• [TRY IT] In the entries below, find each line with the string "should" and copy it.

• [TASK INPUT]

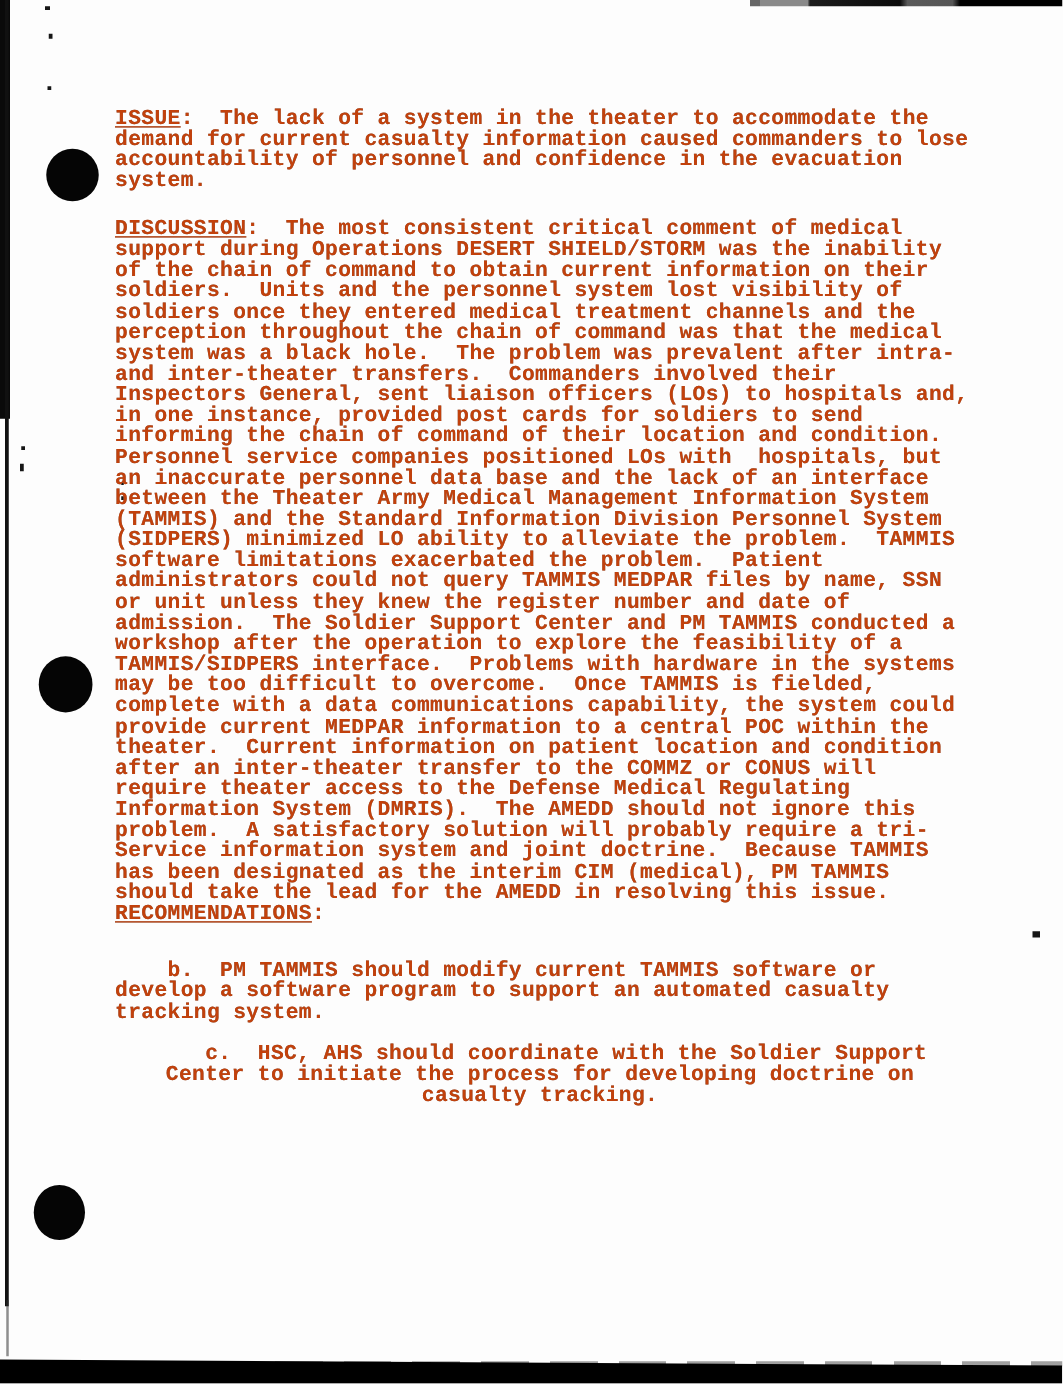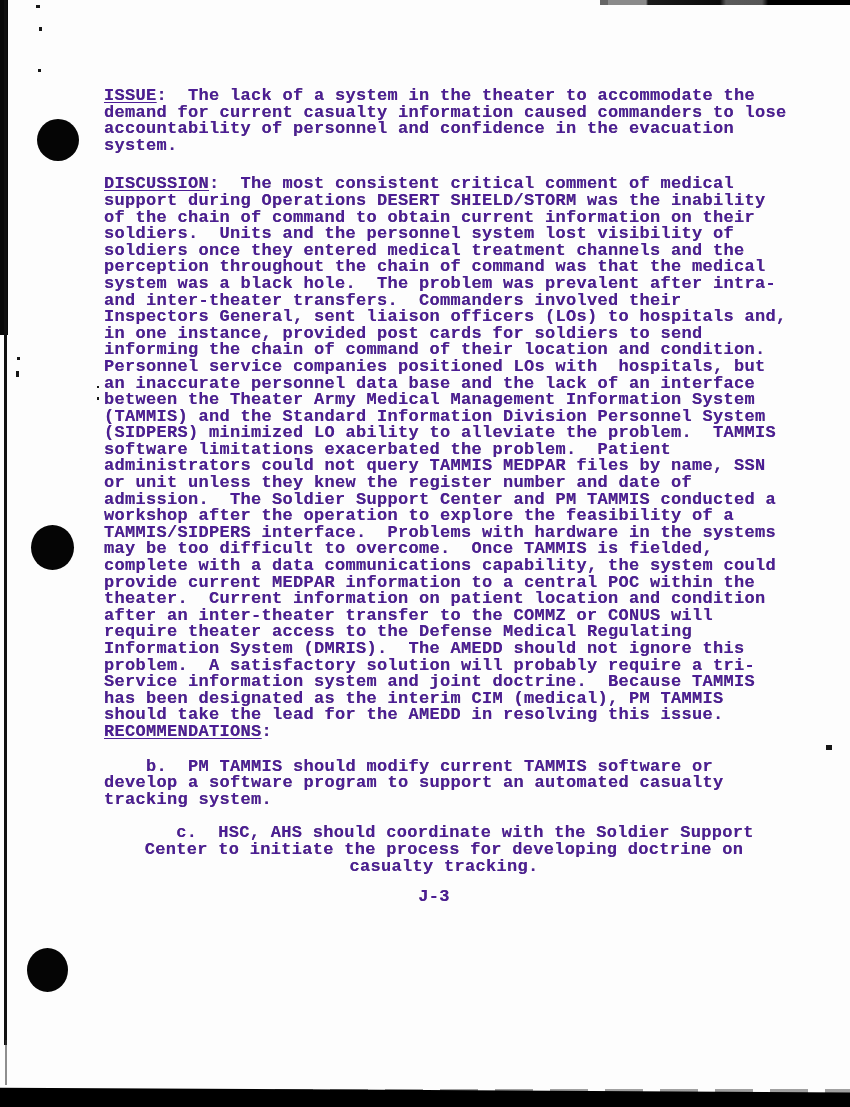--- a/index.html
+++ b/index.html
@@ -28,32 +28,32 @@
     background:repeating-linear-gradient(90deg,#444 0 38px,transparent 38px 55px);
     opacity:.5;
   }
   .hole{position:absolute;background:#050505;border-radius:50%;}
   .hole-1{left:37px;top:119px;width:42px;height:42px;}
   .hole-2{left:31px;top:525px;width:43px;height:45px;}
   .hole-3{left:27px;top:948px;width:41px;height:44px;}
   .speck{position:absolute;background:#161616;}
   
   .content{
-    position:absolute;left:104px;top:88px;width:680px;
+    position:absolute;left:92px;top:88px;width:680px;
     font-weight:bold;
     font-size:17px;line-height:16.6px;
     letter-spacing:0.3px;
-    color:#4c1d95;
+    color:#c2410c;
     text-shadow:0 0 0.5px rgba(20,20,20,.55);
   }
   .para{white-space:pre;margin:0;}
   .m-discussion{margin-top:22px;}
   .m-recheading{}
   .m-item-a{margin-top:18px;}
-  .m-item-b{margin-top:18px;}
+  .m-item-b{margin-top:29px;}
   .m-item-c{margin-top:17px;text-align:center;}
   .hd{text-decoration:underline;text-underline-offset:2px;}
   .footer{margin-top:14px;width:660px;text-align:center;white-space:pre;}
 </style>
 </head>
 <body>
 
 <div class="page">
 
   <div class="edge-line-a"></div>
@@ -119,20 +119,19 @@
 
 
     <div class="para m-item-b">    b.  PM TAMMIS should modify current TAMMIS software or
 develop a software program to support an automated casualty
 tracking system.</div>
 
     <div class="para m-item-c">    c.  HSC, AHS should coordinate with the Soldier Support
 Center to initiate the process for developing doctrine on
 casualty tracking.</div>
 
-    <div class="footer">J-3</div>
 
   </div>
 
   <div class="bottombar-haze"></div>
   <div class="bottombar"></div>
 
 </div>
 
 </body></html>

• [SOLUTION FOR THIS EXERCISE]
     <div class="para m-item-b">    b.  PM TAMMIS should modify current TAMMIS software or
     <div class="para m-item-c">    c.  HSC, AHS should coordinate with the Soldier Support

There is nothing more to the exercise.